JE: Exactly! You’re lucky in this business if you survive beyond the age of 11 or 12 without getting that sense of self monitoring going on or that you must like certain things or listen to certain music because you never want to be the odd one out.

DS: And that’s something that still carries on well into adulthood.

JE: (laughs) Oh yeah! And every now and then you meet someone really great and you just think, “You’re so weird, but you’re so great because you’re so weird.” There was a line that Peter cut from the movie… Well, he uses half the line, but the other half got cut, when a guy stands up in the town hall and he says, “I’ve seen his leaves and it’s okay to be different or a little weird, even,” and the line that was cut said “And if you’re not weird, then that’s weird.” You know, we’re all our own animal. We all started that way and we all have our own personality traits and our own ways that we dress and things that we like. Perfection is imperfect.
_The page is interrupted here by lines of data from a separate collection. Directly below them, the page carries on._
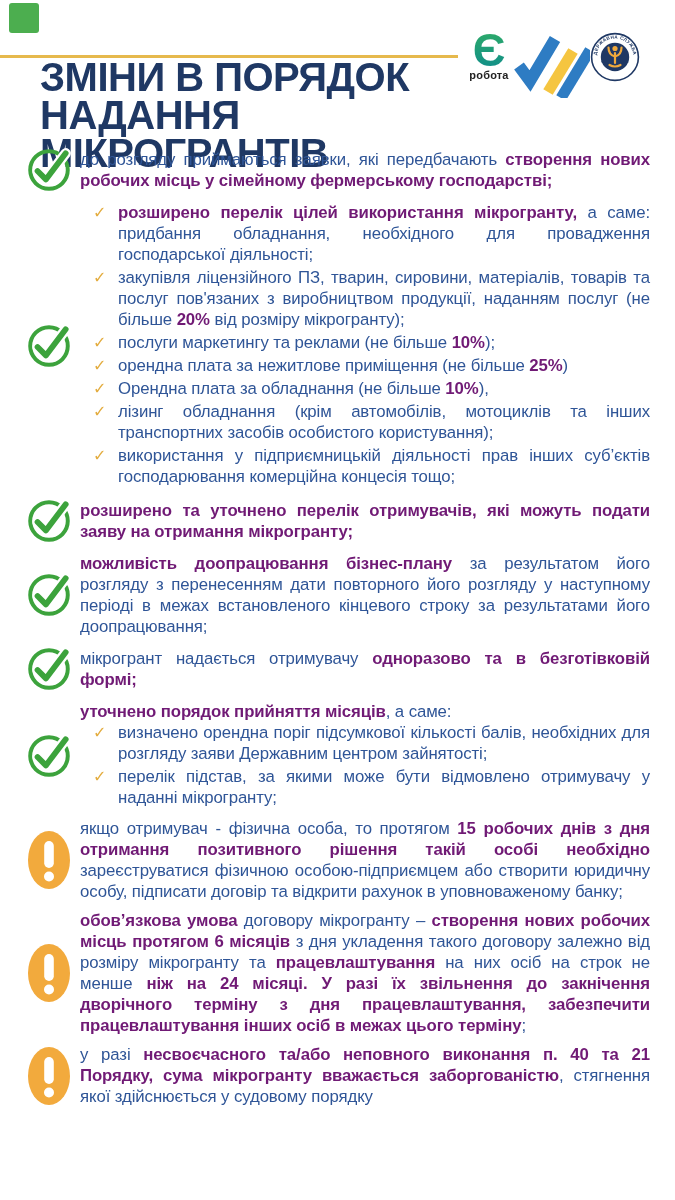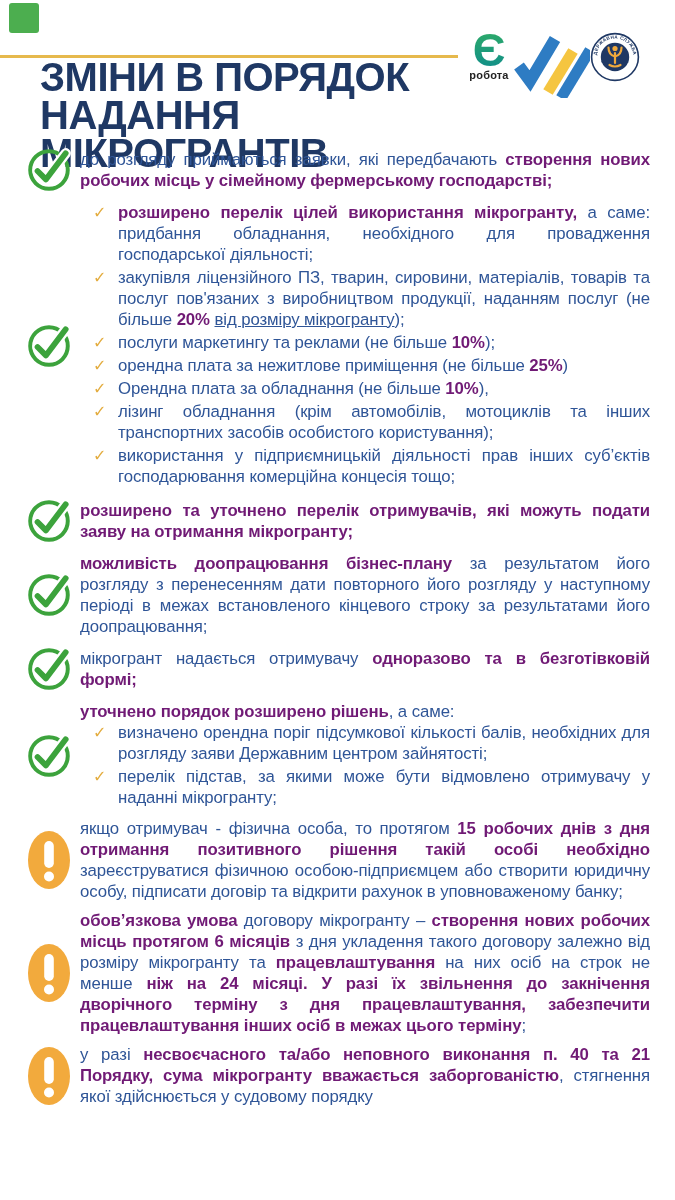--- a/index.html
+++ b/index.html
@@ -30,7 +30,7 @@
     color:#2f5597;text-align:justify;}
   .text-col p{margin:0;}
   .text-col b{color:#701a75;}
-  .u{text-decoration:underline;}
+  .u{}
   .sub-item{position:relative;padding-left:38px;margin-bottom:2px;}
   .sub-check{position:absolute;left:13px;top:0;color:#e3ac3e;font-weight:bold;font-size:16px;}
   .sub-text{display:block;text-align:justify;}

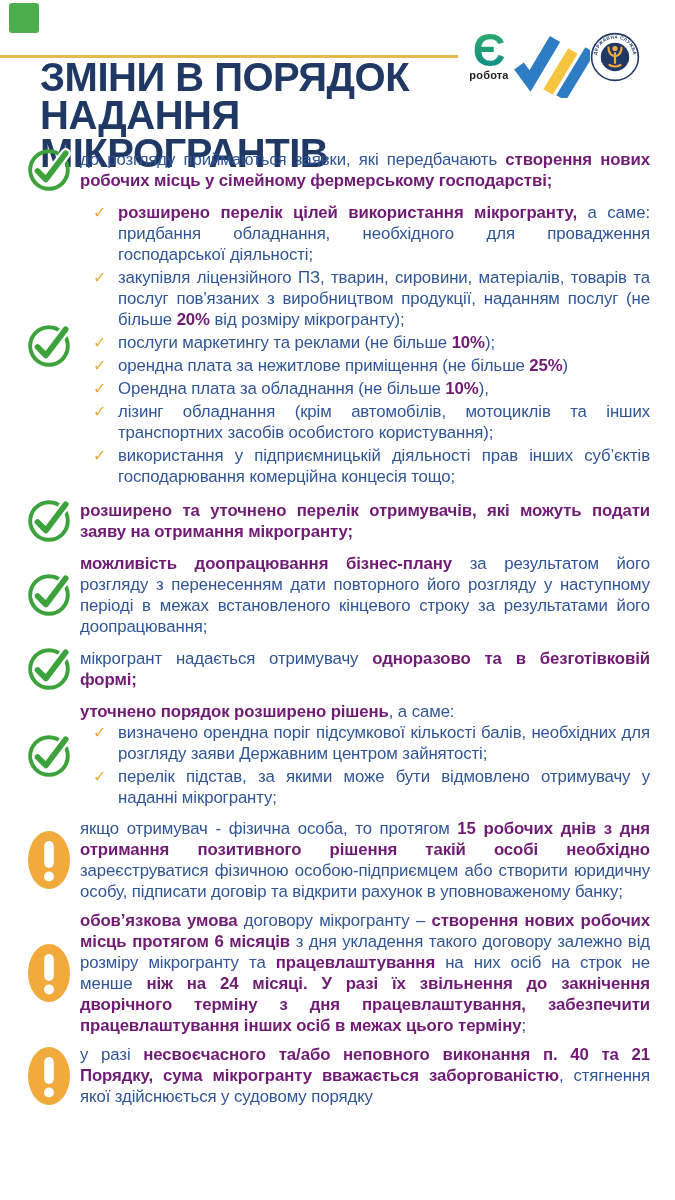--- a/index.html
+++ b/index.html
@@ -180,7 +180,7 @@
         </svg>
       </div>
       <div class="text-col">
-        <p><b>уточнено порядок розширено рішень</b><span>, а саме:</span></p>
+        <p><b>уточнено порядок прийняття місяців</b><span>, а саме:</span></p>
         <div class="sub-item">
           <span class="sub-check">✓</span>
           <span class="sub-text"><span>визначено орендна поріг підсумкової кількості балів, необхідних для розгляду заяви Державним центром зайнятості;</span></span>

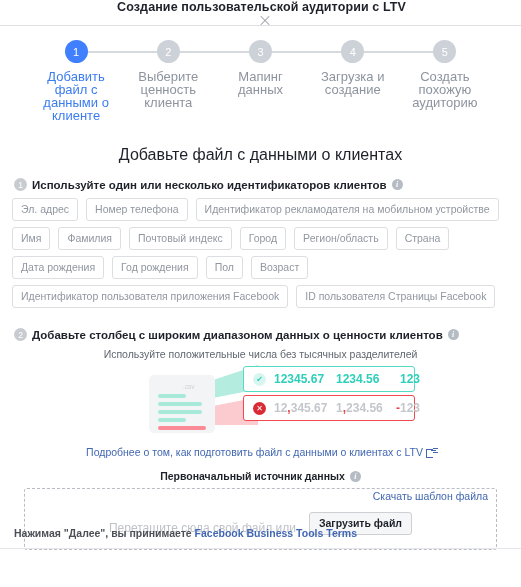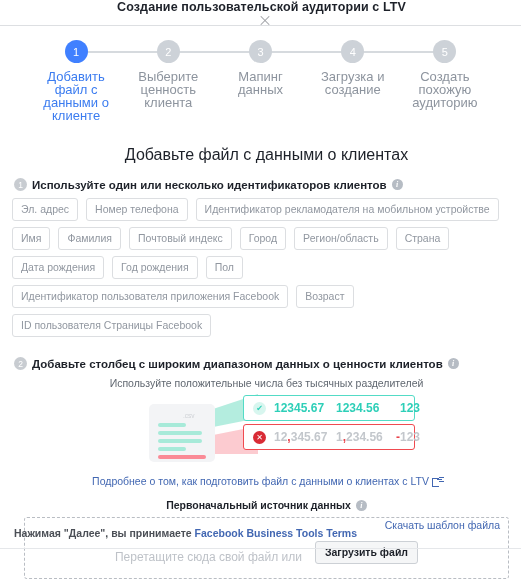--- a/index.html
+++ b/index.html
@@ -101,7 +101,7 @@
 
   
   .content {
-    padding: 12px 0 0 12px;
+    padding: 12px 12px 0 12px;
   }
   .page-title {
     text-align: center;

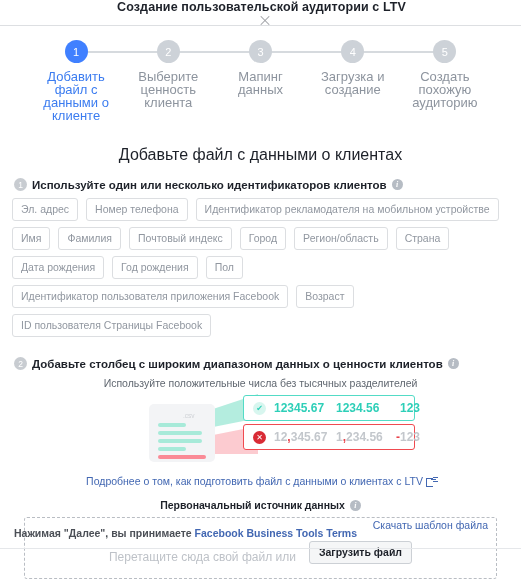--- a/index.html
+++ b/index.html
@@ -422,8 +422,8 @@
       <div class="chip">Дата рождения</div>
       <div class="chip">Год рождения</div>
       <div class="chip">Пол</div>
+      <div class="chip">Возраст</div>
       <div class="chip">Идентификатор пользователя приложения Facebook</div>
-      <div class="chip">Возраст</div>
       <div class="chip">ID пользователя Страницы Facebook</div>
     </div>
DS: Was there anything in particular that Peter Hedges said to you that ultimately made you want to go along with the film?

JE: He didn’t really have to say much at all, really. I’ll tell you what he did say. It’s more what he had written. He wrote What’s Eating Gilbert Grape and that was up there along with a number of other influences that contributed to me becoming an actor in the first place. He wrote that story that became that film of Lasse Hallstrom’s and it starred Leonardo DiCaprio, who was my age and I just fucking love that movie. It was one of those first moments like when I watched Indiana Jones and I knew I just wanted to be that character. I just started to think about being an actor and specifically that actor. I wanted to be that guy. I wanted to have his job and do what he’s doing, and I think I can, maybe, if I do all that. So Peter was actually responsible for one of the reasons I was an actor in the first place before I even met him. So it was weird that in the span of about 12 months I got to work with Peter and I got to work with Leo (in Baz Luhrmann’s upcoming The Great Gatsby). It felt like maybe I was having one of those full circle moments; not that I think you ever complete the circle, but you complete a lap and then you’re onto the next lap.

DS: Well, now that you’ve gotten that out of the way you can just do whatever you want now!

JE: (laughs) Bring it on!

DS: (laughs) I had a two item checklist!

JE: All done! You know, maybe I should have set bigger goals or at least constant goals. (laughs)

DS: You have no clue what you’re going to do next, do you?

JE: Maybe hit the wilderness. (laughs)

DS: That might not be too bad of an idea, actually.

JE: Well, I did once write sort of as a joke that exact idea in a book of the complete works of William Shakespeare as sort of a motivational thing, so it’s not that far out of the realm of possibilities.